First, load your video generation model.

[ ]:
import torch
from diffusers import AutoencoderKLWan, WanPipeline
from diffusers.utils import export_to_video

model_id = "Wan-AI/Wan2.1-T2V-1.3B-Diffusers"
vae = AutoencoderKLWan.from_pretrained(model_id, subfolder="vae", torch_dtype=torch.float32)
pipe = WanPipeline.from_pretrained(model_id, vae=vae, torch_dtype=torch.bfloat16).to("cuda")

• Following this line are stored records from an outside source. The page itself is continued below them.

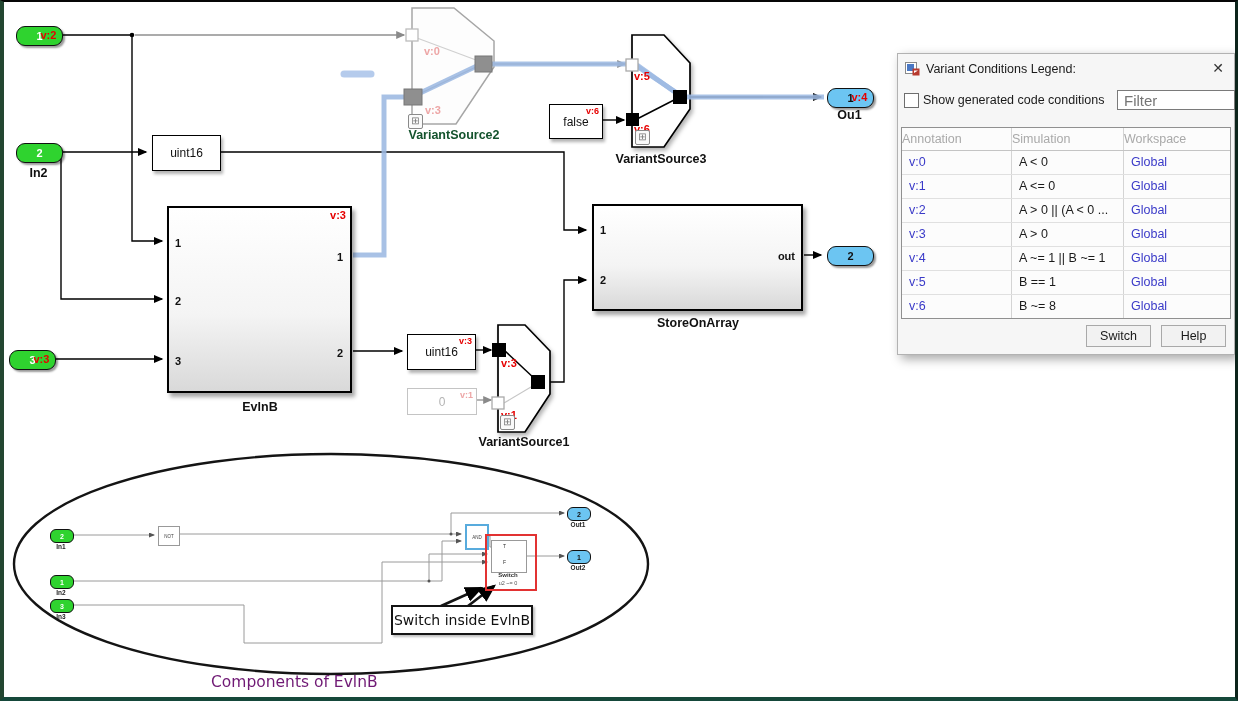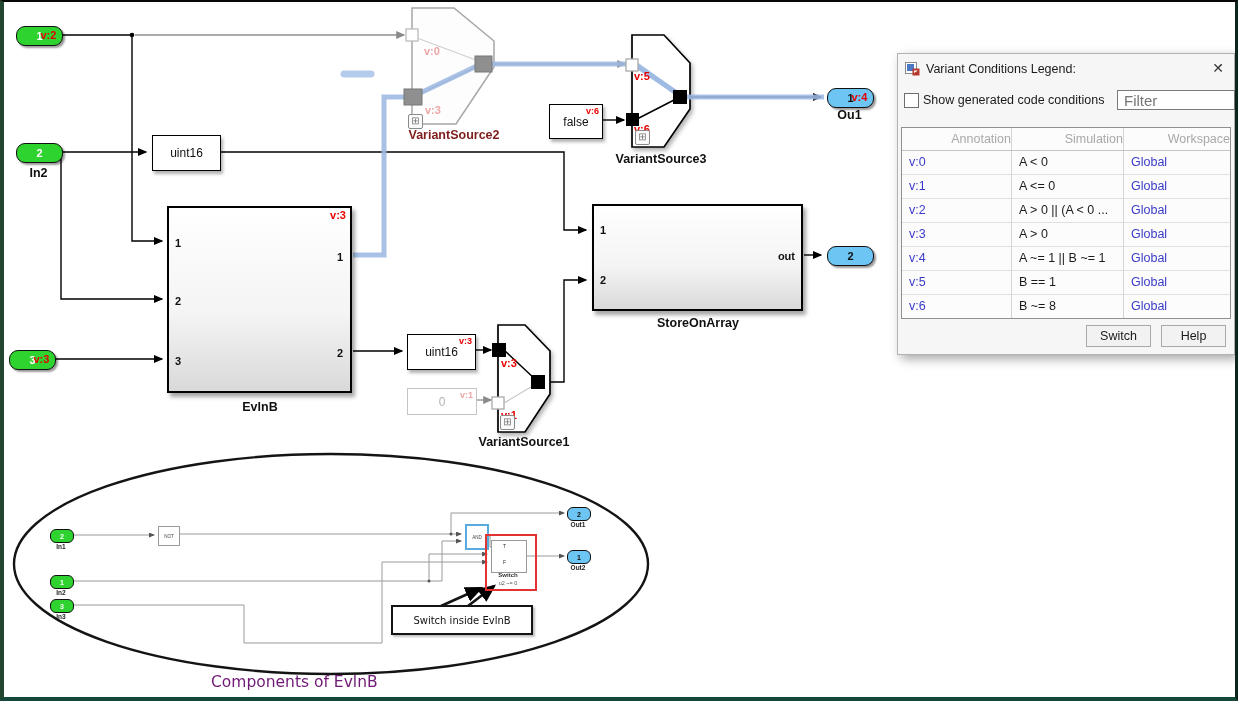"VariantSource2" .blklbl.gray { color: #7f1d1d -> #14532d }
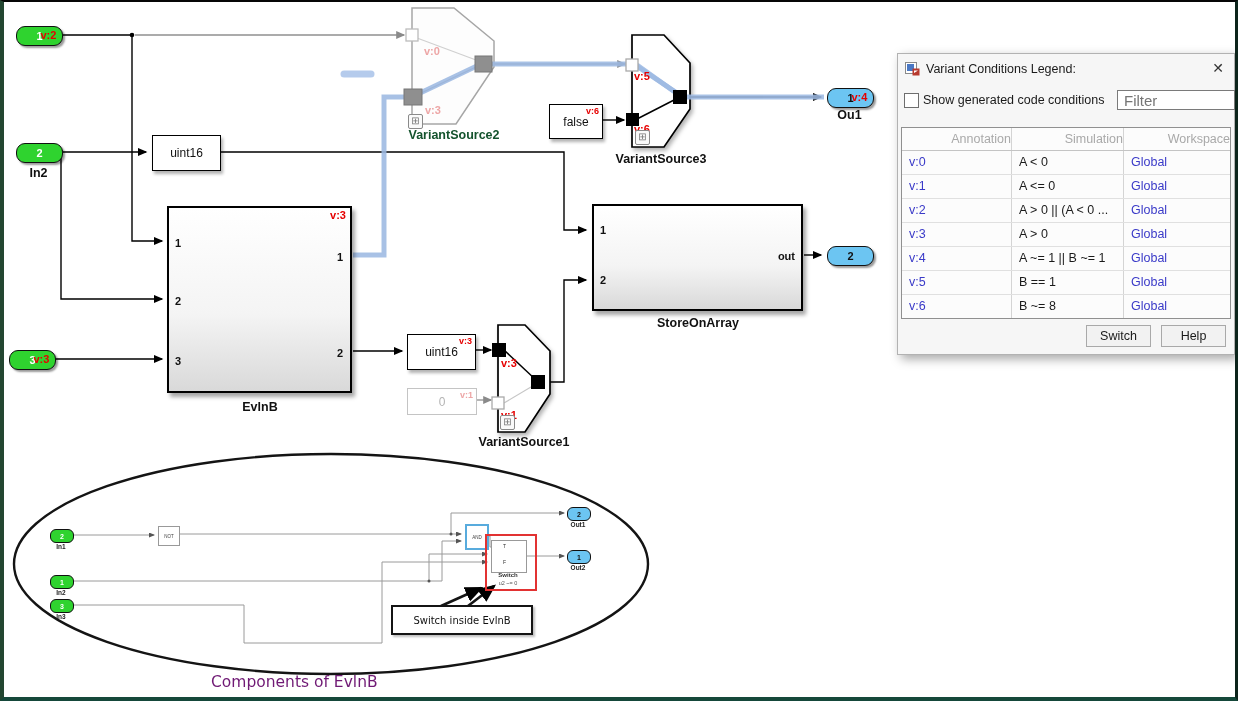"Annotation" .th { text-align: right -> left }
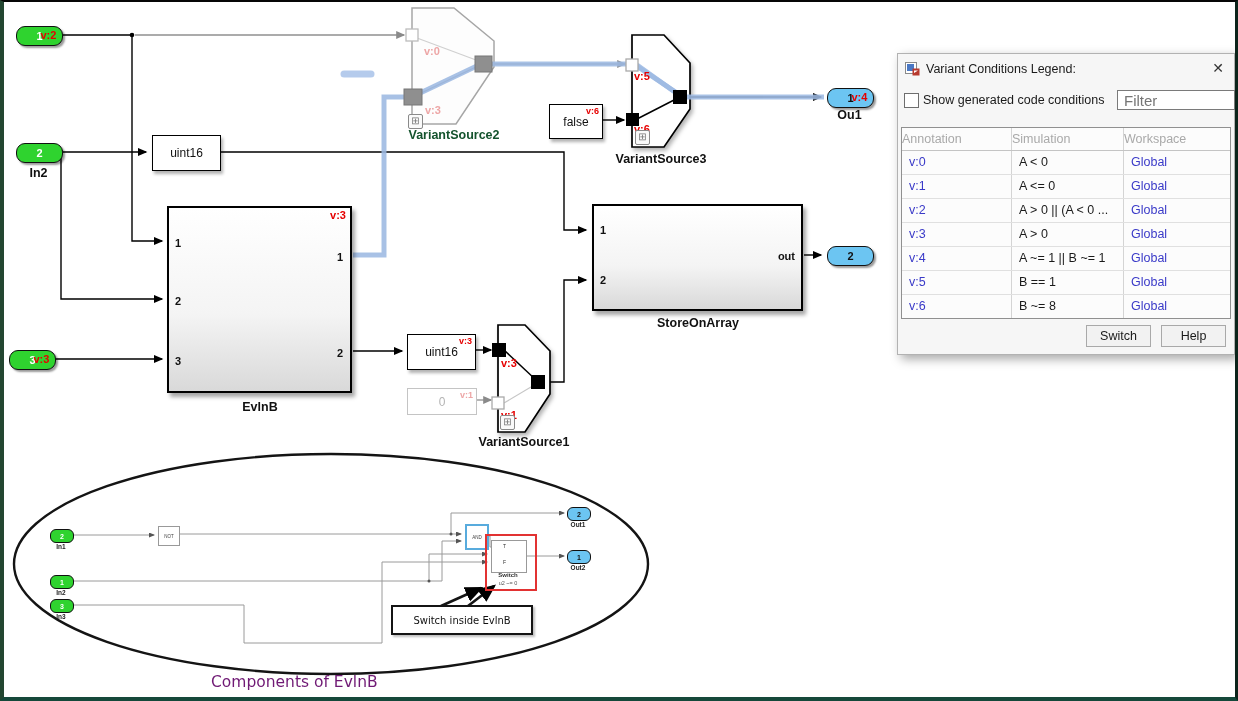"Switch inside EvlnB" .callout { font-size: 10px -> 14px }
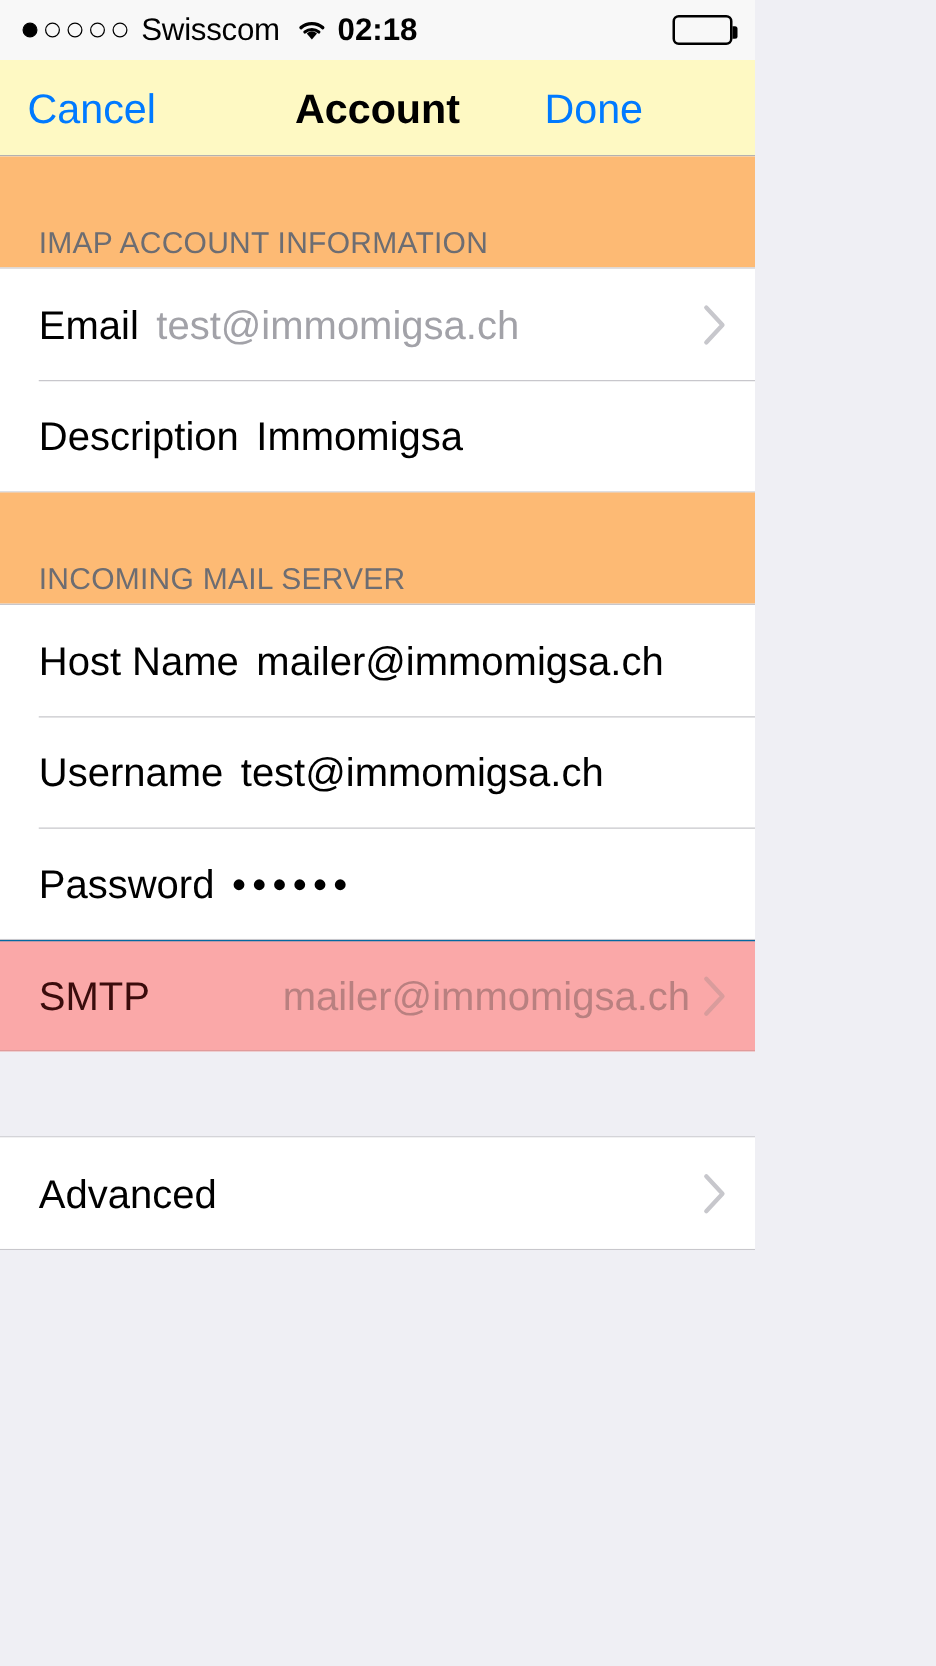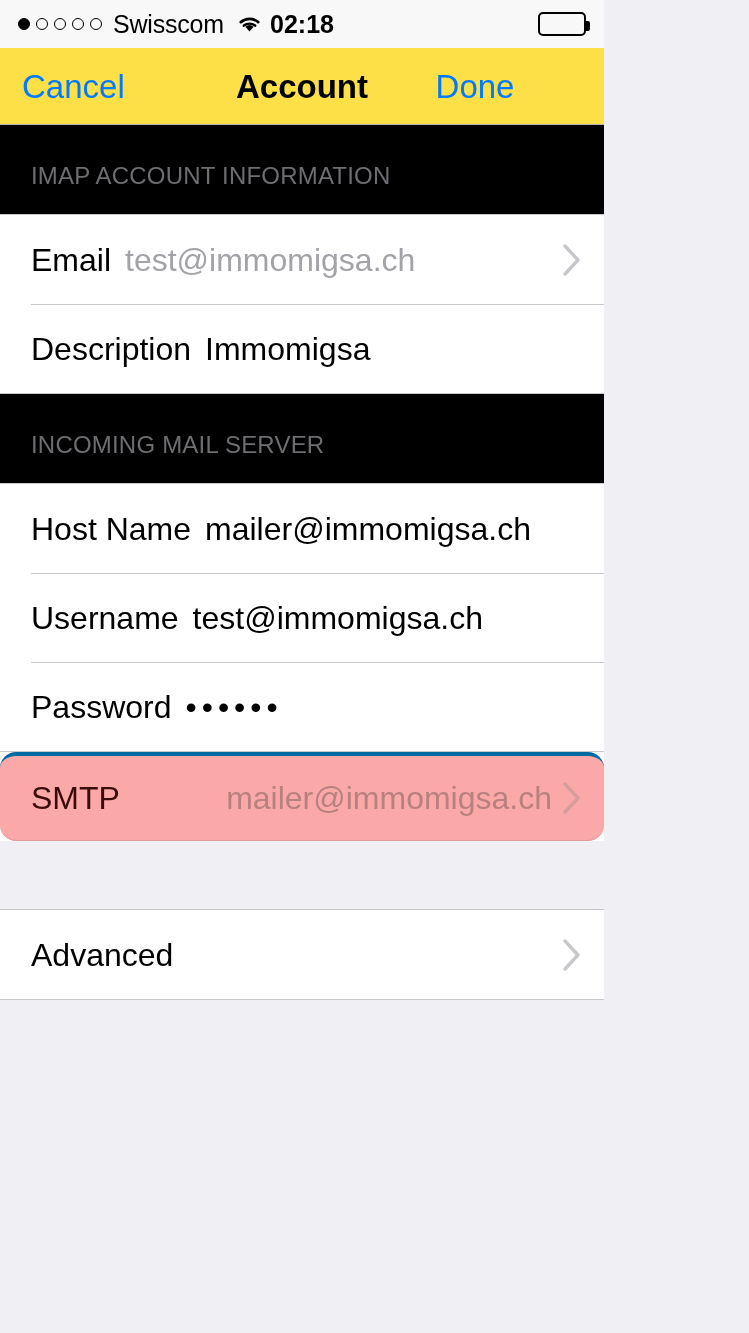"Cancel" .nav-bar { background: #fde047 -> #fef9c3 }
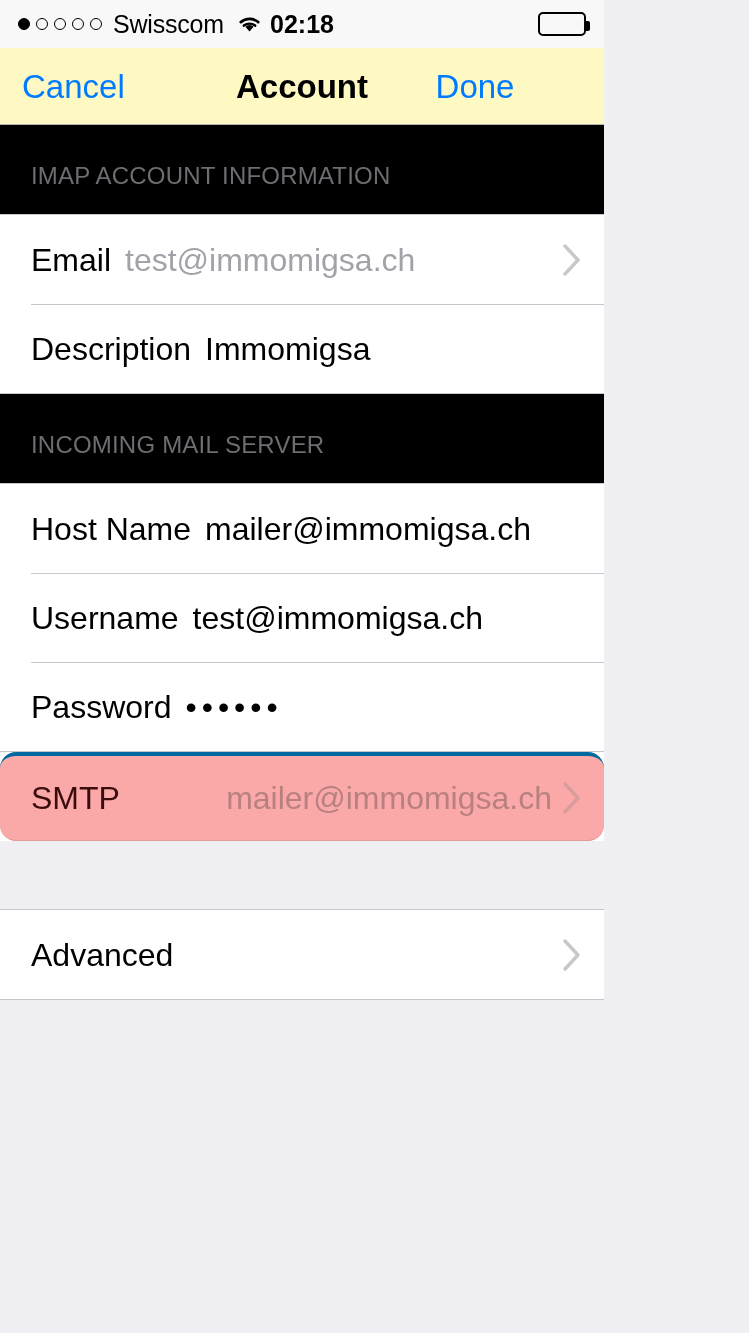"IMAP ACCOUNT INFORMATION" .section-header { background: #000000 -> #fdba74; padding: 0 0 24px 31px -> 0 0 5px 31px }
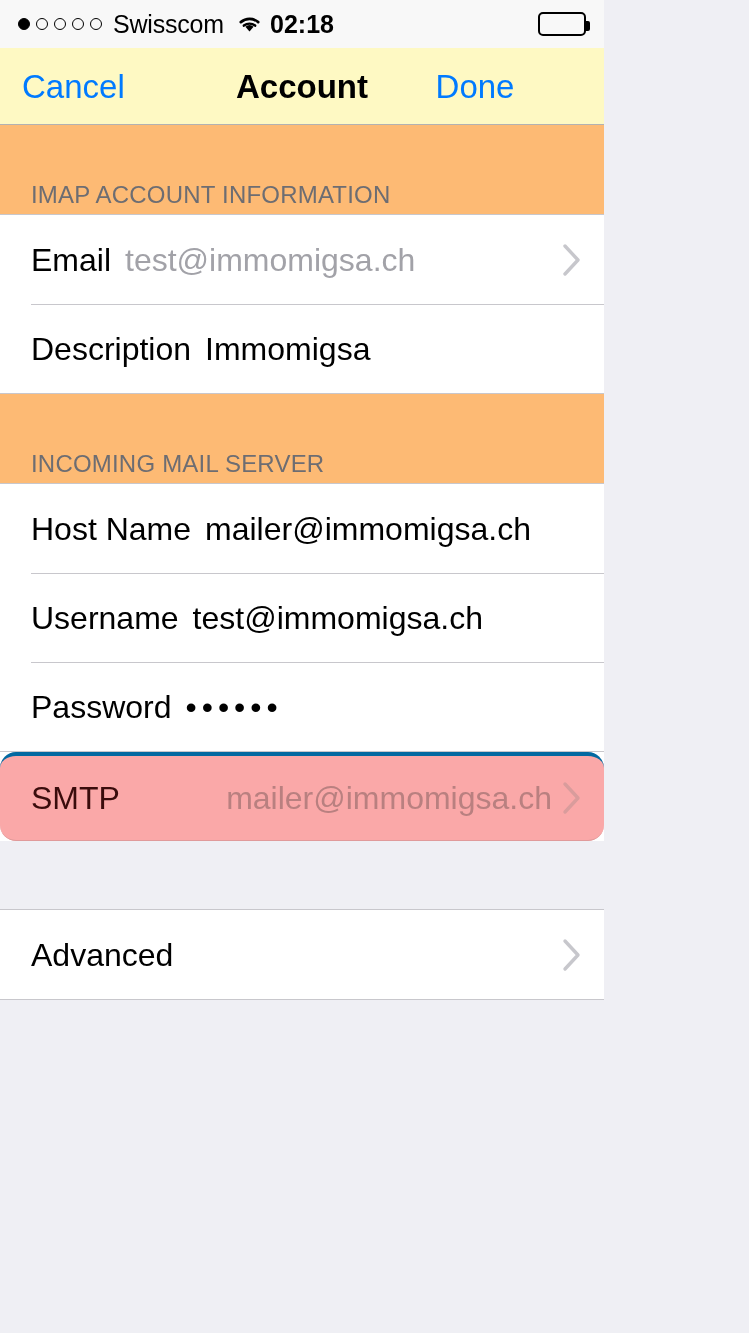"SMTP" .row.highlight { border-radius: 16px -> none; border-top: 4px solid #0369a1 -> 1px solid #0369a1 }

2. Initializing the Smash Config

Next, initialize the smash_config.

[ ]:
from pruna_pro import SmashConfig, smash

# Initialize the SmashConfig
smash_config = SmashConfig({
    "auto": {
        "cache_mode": "taylor",
        "speed_factor": 0.42
    },
    "torch_compile": {},
})

3. Smashing the Model

Now, you can smash the model, which will take a one minute. Don’t forget to replace the token by the one provided by PrunaAI.

[ ]:
# Smash the pipe
smashed_pipe = smash(
    model=pipe,
    token="<your_pruna_token>",
    smash_config=smash_config,
)

4. Running the Model

Finally, run the model to generate the video with accelerated inference.

[ ]:
# warm up: the first run will be slow
output = smashed_pipe(
    prompt="A cat walks on the grass, realistic",
    negative_prompt= "Bright tones, overexposed, static, blurred details.",
    height=480,
    width=480,
    num_frames=81,
    guidance_scale=5.0,
    num_inference_steps=50,
)
[ ]:
output = smashed_pipe(
    prompt="A cat walks on the grass, realistic",
    negative_prompt= "Bright tones, overexposed, static, blurred details.",
    height=480,
    width=480,
    num_frames=81,
    guidance_scale=5.0,
    num_inference_steps=50,
).frames[0]
export_to_video(output, "smashed_output.mp4", fps=15)

Wrap Up

Congratulations! You have successfully smashed a text-to-video model. You can now use the pruna package to optimize any custom video generation model. The only parts that you should modify are step 1 and step 4 to fit your use case.